Action item: Every line below that holds the string "Calendrier" should be copied.

Saved entries:
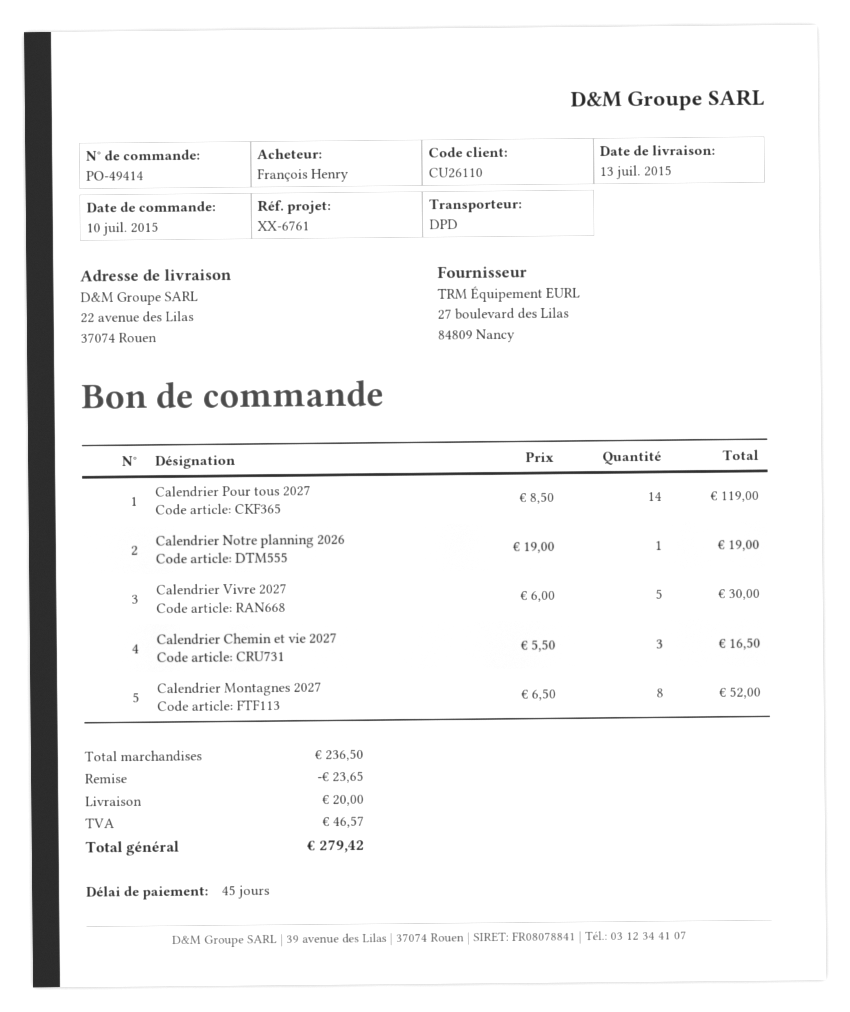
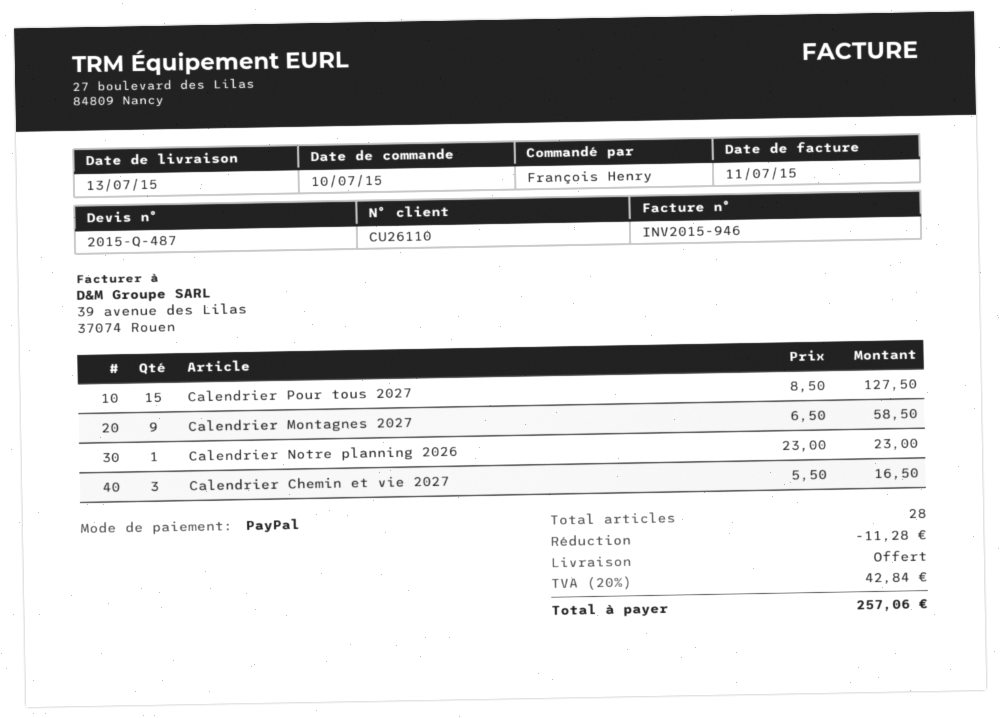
Calendrier Pour tous 2027: 14 x 8.50 = 119.00 -> 15 x 8.50 = 127.50
Calendrier Notre planning 2026: 1 x 19.00 = 19.00 -> 1 x 23.00 = 23.00
Calendrier Vivre 2027: 5 x 6.00 = 30.00 -> none
Calendrier Montagnes 2027: 8 x 6.50 = 52.00 -> 9 x 6.50 = 58.50
discount: 23.65 -> 11.28
shipping: 20.00 -> 0.00
tax: 46.57 -> 42.84
total: 279.42 -> 257.06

Response for this exercise:
Calendrier Pour tous 2027: 14 x 8.50 = 119.00 -> 15 x 8.50 = 127.50
Calendrier Notre planning 2026: 1 x 19.00 = 19.00 -> 1 x 23.00 = 23.00
Calendrier Vivre 2027: 5 x 6.00 = 30.00 -> none
Calendrier Montagnes 2027: 8 x 6.50 = 52.00 -> 9 x 6.50 = 58.50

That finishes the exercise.